(TASK INPUT Opens)
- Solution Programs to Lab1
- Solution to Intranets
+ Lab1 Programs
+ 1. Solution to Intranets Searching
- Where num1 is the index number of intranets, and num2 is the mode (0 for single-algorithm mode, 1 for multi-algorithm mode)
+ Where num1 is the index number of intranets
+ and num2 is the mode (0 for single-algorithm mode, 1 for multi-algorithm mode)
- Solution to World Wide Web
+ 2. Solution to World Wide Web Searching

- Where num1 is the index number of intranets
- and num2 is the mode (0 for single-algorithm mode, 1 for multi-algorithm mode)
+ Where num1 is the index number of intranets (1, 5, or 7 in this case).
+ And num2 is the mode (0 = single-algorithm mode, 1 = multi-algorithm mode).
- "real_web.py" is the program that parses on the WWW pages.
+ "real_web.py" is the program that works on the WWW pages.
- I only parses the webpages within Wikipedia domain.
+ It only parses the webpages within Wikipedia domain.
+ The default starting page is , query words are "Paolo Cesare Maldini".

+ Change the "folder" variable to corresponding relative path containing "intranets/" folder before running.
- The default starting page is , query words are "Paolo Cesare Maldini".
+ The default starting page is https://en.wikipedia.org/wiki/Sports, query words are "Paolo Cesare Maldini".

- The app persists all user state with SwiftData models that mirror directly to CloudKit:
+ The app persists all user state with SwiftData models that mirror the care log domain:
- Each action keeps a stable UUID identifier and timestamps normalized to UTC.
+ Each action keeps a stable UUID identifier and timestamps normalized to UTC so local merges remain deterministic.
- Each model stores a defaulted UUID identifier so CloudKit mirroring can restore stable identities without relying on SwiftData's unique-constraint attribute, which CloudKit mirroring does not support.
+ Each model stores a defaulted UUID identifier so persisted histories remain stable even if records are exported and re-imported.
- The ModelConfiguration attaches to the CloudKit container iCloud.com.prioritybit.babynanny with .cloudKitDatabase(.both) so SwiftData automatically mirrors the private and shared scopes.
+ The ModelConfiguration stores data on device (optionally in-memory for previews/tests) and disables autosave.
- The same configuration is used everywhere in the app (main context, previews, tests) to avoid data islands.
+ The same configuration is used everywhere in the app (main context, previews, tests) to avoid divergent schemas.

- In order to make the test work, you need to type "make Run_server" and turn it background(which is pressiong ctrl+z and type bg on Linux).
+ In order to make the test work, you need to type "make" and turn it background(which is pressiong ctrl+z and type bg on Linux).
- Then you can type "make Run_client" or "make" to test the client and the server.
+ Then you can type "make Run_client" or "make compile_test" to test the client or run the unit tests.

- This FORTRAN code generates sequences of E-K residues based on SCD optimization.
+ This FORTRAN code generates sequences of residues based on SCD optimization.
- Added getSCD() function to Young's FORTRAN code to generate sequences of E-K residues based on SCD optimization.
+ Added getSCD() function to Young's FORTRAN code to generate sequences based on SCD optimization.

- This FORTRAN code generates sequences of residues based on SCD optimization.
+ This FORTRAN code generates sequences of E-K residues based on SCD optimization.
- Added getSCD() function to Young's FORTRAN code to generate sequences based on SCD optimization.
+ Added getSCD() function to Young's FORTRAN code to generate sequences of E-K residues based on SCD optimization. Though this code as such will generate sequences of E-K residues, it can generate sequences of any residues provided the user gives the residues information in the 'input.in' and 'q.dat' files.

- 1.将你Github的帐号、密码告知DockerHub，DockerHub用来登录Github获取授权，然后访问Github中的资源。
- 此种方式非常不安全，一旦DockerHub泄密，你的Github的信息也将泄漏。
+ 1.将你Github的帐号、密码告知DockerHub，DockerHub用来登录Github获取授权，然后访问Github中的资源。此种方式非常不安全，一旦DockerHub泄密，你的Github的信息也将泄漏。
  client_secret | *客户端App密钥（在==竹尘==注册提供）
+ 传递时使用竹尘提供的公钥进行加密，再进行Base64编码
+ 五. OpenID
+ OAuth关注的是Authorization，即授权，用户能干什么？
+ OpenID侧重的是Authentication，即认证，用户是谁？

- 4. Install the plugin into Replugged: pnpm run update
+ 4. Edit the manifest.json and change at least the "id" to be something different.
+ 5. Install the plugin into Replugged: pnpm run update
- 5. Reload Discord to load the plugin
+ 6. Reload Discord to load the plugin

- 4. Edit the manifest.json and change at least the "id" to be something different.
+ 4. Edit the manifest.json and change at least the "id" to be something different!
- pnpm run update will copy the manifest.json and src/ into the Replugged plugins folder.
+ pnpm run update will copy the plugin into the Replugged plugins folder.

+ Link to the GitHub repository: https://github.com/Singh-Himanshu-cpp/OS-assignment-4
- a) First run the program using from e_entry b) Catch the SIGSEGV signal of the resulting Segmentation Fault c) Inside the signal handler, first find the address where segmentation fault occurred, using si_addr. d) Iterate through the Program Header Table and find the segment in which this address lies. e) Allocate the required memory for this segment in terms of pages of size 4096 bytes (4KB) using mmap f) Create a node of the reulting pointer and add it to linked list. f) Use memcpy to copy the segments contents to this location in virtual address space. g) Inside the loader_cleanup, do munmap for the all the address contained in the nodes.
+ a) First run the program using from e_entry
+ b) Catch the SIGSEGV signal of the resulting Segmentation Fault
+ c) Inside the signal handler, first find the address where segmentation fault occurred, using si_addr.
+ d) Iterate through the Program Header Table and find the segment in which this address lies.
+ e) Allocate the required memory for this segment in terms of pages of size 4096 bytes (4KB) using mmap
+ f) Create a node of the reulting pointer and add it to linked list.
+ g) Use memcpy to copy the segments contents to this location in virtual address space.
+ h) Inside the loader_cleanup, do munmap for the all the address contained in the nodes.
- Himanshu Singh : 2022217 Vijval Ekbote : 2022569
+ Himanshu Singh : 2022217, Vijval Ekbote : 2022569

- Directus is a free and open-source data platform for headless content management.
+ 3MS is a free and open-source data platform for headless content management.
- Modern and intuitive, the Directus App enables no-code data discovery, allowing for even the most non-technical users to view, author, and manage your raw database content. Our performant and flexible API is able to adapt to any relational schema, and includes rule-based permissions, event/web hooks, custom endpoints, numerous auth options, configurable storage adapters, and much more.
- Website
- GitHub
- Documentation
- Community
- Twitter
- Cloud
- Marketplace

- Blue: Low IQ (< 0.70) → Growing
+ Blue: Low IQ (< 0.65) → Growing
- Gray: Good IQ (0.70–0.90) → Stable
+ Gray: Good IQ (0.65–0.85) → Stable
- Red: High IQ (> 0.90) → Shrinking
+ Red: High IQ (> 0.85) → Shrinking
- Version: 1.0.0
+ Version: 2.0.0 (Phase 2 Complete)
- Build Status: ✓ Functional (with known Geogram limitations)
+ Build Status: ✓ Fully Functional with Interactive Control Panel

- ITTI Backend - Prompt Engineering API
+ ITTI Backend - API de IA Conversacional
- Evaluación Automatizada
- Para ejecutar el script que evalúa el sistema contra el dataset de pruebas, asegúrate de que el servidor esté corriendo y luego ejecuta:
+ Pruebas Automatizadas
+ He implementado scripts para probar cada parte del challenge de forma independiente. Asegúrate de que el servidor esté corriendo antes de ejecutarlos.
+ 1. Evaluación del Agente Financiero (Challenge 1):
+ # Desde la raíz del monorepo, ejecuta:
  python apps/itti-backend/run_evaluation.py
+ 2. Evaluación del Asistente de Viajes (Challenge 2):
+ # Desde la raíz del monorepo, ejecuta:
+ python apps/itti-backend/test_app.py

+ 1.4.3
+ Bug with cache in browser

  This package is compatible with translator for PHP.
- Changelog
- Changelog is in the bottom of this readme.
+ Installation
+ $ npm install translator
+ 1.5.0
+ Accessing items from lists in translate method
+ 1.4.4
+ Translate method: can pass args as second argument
(TASK INPUT Closes)
WHAT TO WORK ON
An exact copy of the lines above, from the one containing "- Directus is" down to the one containing "(Phase 2 Complete)" and including both, is the whole answer; retype it and nothing else.

OUTPUT FOR THIS EXERCISE
- Directus is a free and open-source data platform for headless content management.
+ 3MS is a free and open-source data platform for headless content management.
- Modern and intuitive, the Directus App enables no-code data discovery, allowing for even the most non-technical users to view, author, and manage your raw database content. Our performant and flexible API is able to adapt to any relational schema, and includes rule-based permissions, event/web hooks, custom endpoints, numerous auth options, configurable storage adapters, and much more.
- Website
- GitHub
- Documentation
- Community
- Twitter
- Cloud
- Marketplace

- Blue: Low IQ (< 0.70) → Growing
+ Blue: Low IQ (< 0.65) → Growing
- Gray: Good IQ (0.70–0.90) → Stable
+ Gray: Good IQ (0.65–0.85) → Stable
- Red: High IQ (> 0.90) → Shrinking
+ Red: High IQ (> 0.85) → Shrinking
- Version: 1.0.0
+ Version: 2.0.0 (Phase 2 Complete)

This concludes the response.